But for equipment dealers it’s a little harder to present both your company, your team, your services and your products. This is because our products or inventory are always changing. Our products tend to be serialized construction equipment, so listing your inventory requires a more complex website and a way to update the information.

While this is a challenge faced by dealers, especially smaller dealers it is possible to have better control over your presence, present your inventory, build a stronger brand and stronger relationships with your customers.

Here are 5 reasons why you should build your own website.

  1. Present your dealership and team the way you want. Focus on the strengths and values that you feel are important. Add content that brings value to your clients, expand on services you offer and present your inventory in the style you feel has the greatest impact.

  2. You can add a blog, picture gallery and videos. These features are great to post on social media using Twitter, Instagram, Facebook or Linked In. Each post links visitors back to your website. Increasing the links and traffic to your site helps you rise to the top of internet search when people are looking for equipment or services.

  3. Technologies like WordPress, Square Space and several others can create your website with rich images, modern design, attractive layouts and they are built to be mobile friendly. There are numerous hosting solutions and they are low cost, starting at $20 per month. These platforms have excellent integrated Analytics, SEO and SSL security, all of these help you increase traffic and visibility

  4. Present your inventory without directing customers to an advertising site. Updating the site’s inventory can be automated from your CRM or inventory system, no manual reentry of data and when you sell a machine, it’s removed from your site. You can separate your website inventory and choose which machines to post on each marketing/advertising channel. Owning your own site puts you in control of your marketing.

  5. Analytics systems. Take advantage of the market’s best analytics platforms from website platforms or Google and others.
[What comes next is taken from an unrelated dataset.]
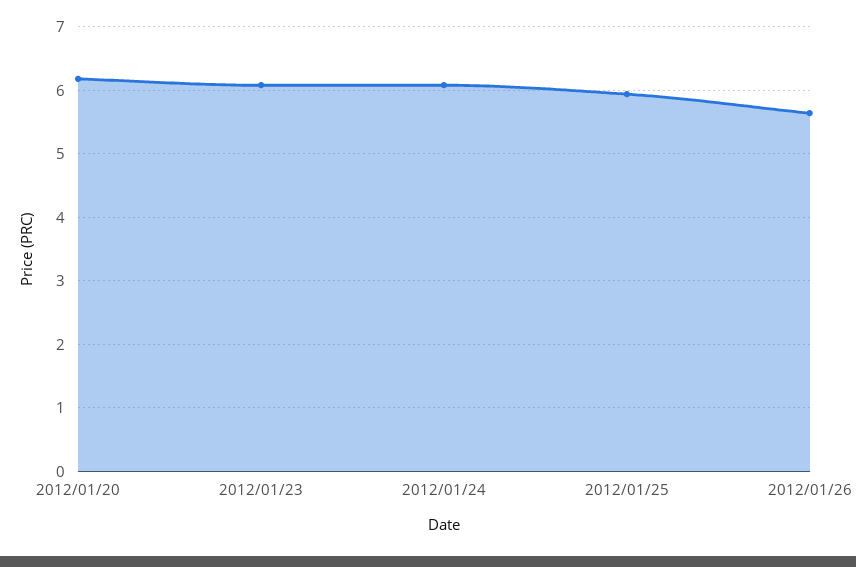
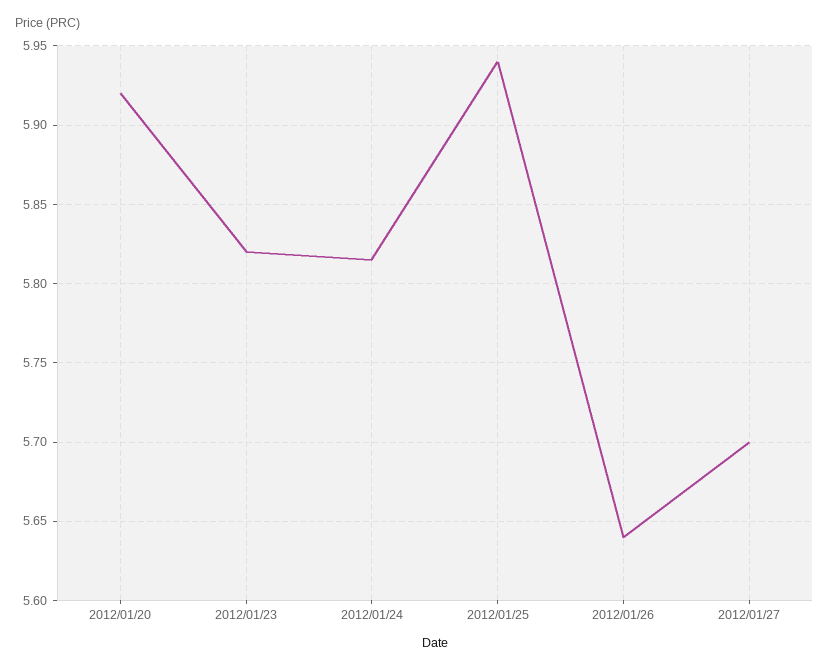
2012/01/20: 6.2 -> 5.92
2012/01/23: 6.1 -> 5.82
2012/01/24: 6.1 -> 5.815
2012/01/27: none -> 5.7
Understand who’s visiting your site, where they come from, what they see, how long they stay. Understand how to improve your Bounce Rate (Users that leave without clicking anything on the site) and Conversion Rate (Users that take action by clicking a contact button). Why have 1000 people hit your site without a single lead?

Feel free to contact us if you’re looking for cost effective options for your new website and how to integrate your systems for simplicity.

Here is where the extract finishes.